Parmi les membres figurent, outre l'Arabie Saoudite, le Koweït, Bahreïn, le Qatar, l'Égypte, la Jordanie, le Pakistan et la Turquie. Au total, 14 États ont signé la déclaration commune. La conférence qui s'est déroulée à Riyad a réuni des représentants de 43 pays ainsi que de l'Union européenne. Cependant, cela ne signifie pas que tous les participants sont déjà membres de l'alliance.
L'Arabie Saoudite assume le leadership et accueille le siège principal. L'alliance prévoit un commandement commun, un centre de commandement et de contrôle, un centre d'opérations maritimes et un secrétariat général. Les membres souhaitent échanger des informations sur la situation, surveiller ensemble les menaces et permettre ultérieurement des opérations maritimes coordonnées. L'alliance est officiellement présentée comme purement défensive et ne doit pas se diriger contre un État en particulier.
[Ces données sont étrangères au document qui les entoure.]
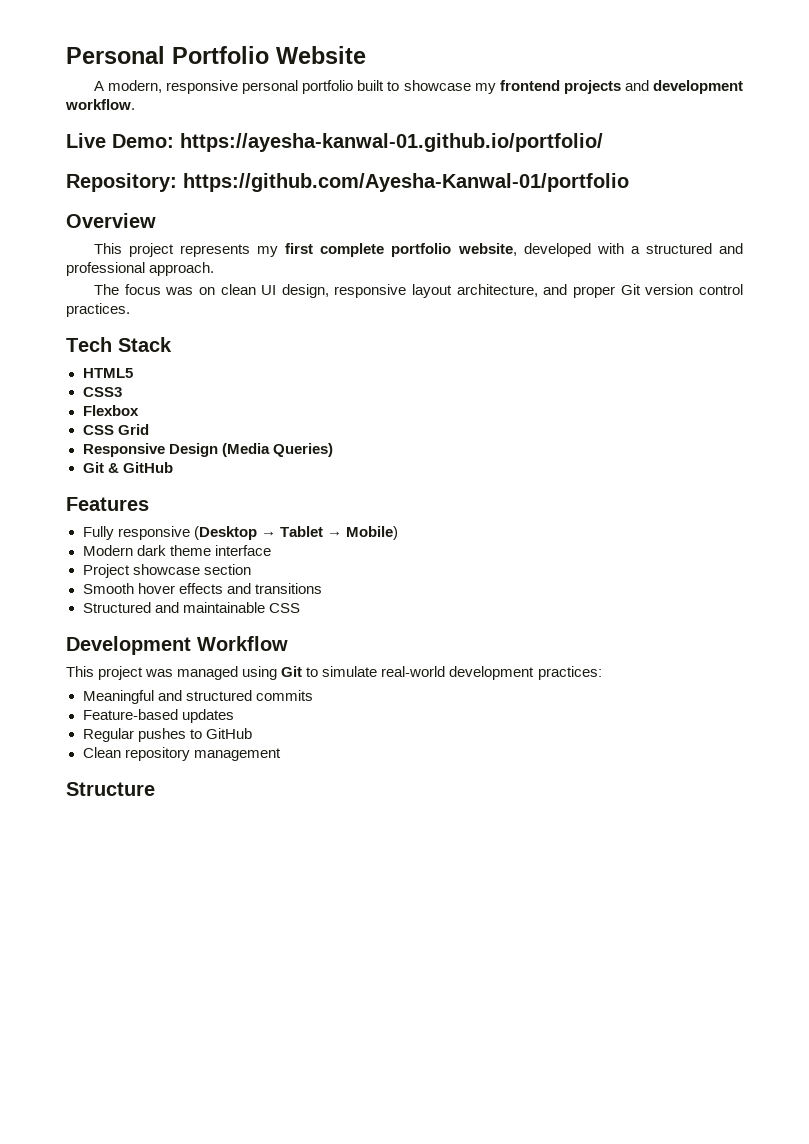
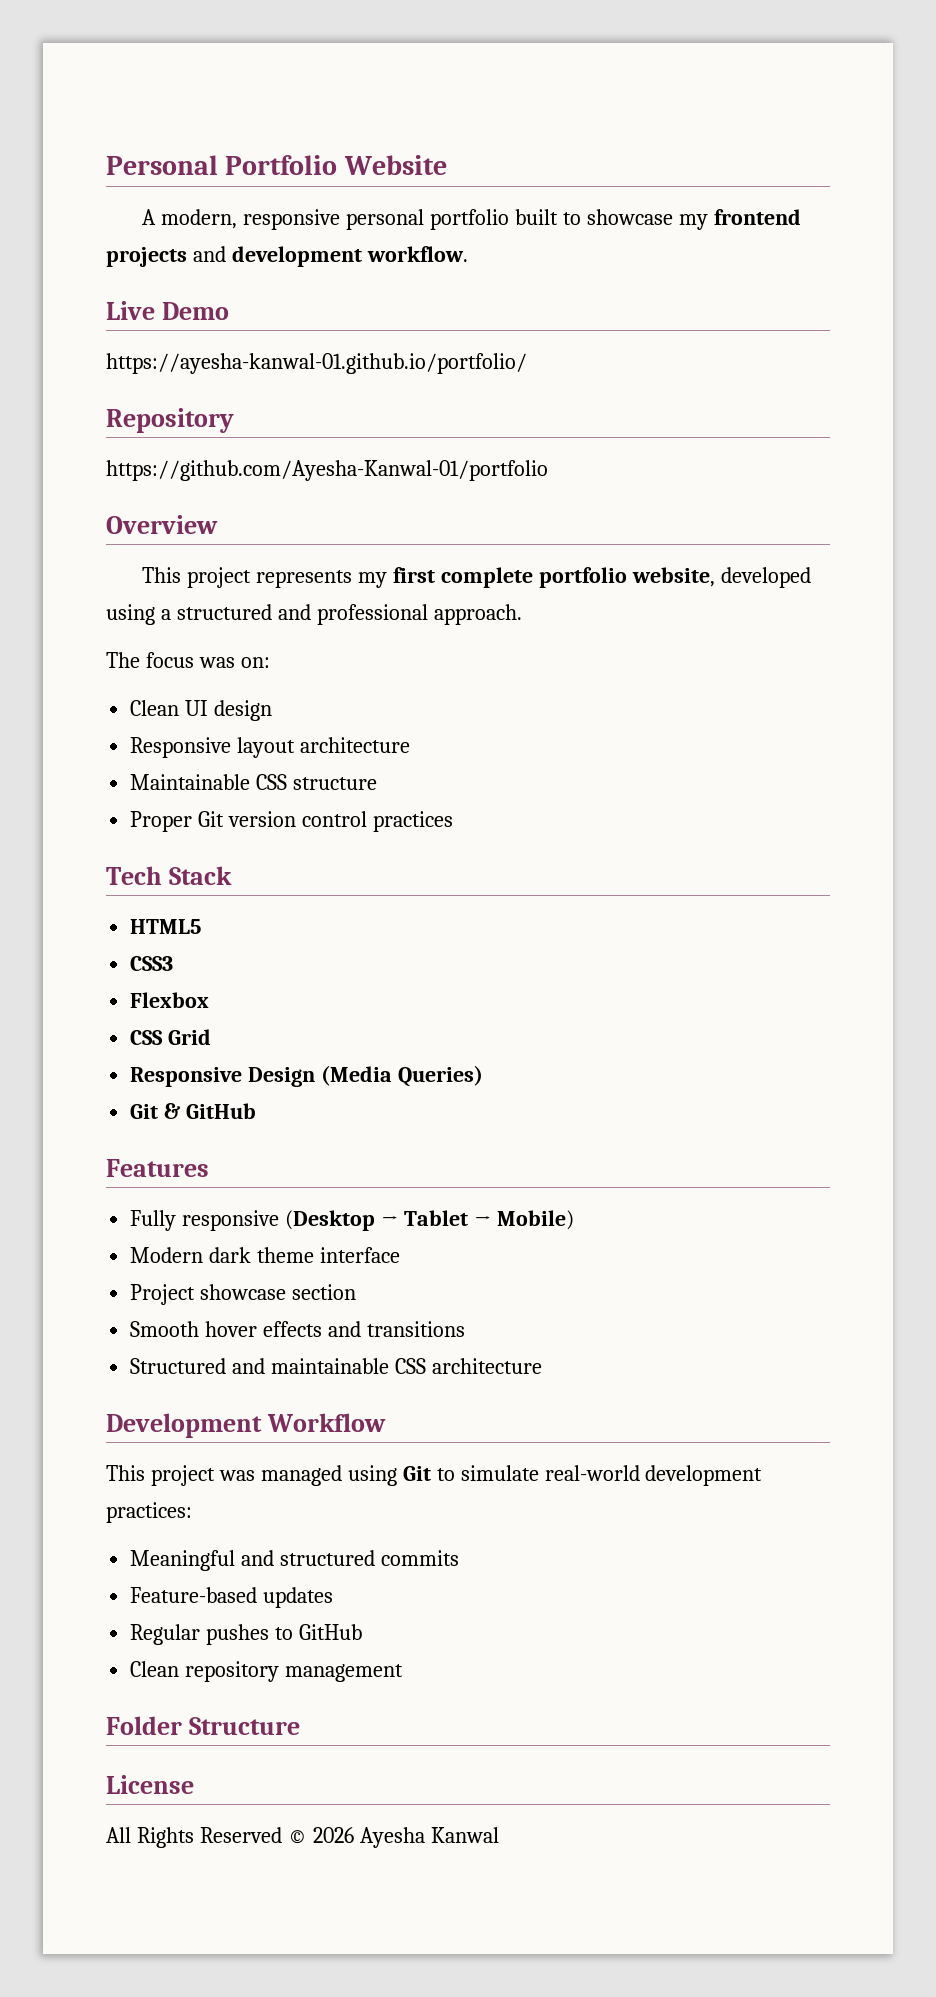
- Live Demo: https://ayesha-kanwal-01.github.io/portfolio/
+ Live Demo
+ https://ayesha-kanwal-01.github.io/portfolio/
- Repository: https://github.com/Ayesha-Kanwal-01/portfolio
+ Repository
+ https://github.com/Ayesha-Kanwal-01/portfolio
- This project represents my first complete portfolio website, developed with a structured and professional approach.
+ This project represents my first complete portfolio website, developed using a structured and professional approach.
- The focus was on clean UI design, responsive layout architecture, and proper Git version control practices.
+ The focus was on:
+ Clean UI design
+ Responsive layout architecture
+ Maintainable CSS structure
+ Proper Git version control practices
- Structured and maintainable CSS
+ Structured and maintainable CSS architecture
- Structure
+ Folder Structure
+ License
+ All Rights Reserved © 2026 Ayesha Kanwal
Pour le transport maritime commercial, cette annonce ne signifie pas encore la fin de l'alerte. Le centre international d'information maritime JMIC continue à évaluer la menace dans la région comme grave. Les premières mesures pratiques de l'alliance devraient se concentrer sur l'échange d'informations et l'établissement d'une image opérationnelle commune. Il faudra encore du temps avant que les patrouilles communes fonctionnent pleinement.
Les armateurs et les assureurs continueront donc à décider eux-mêmes s'ils navigueront dans la mer Rouge ou s'ils enverront leurs navires contourner le cap de Bonne-Espérance. Les facteurs décisifs resteront la situation de sécurité concrète, le pavillon du navire, les structures de propriété, la cargaison, la couverture d'assurance et les éventuels liens avec l'Arabie Saoudite ou d'autres parties au conflit.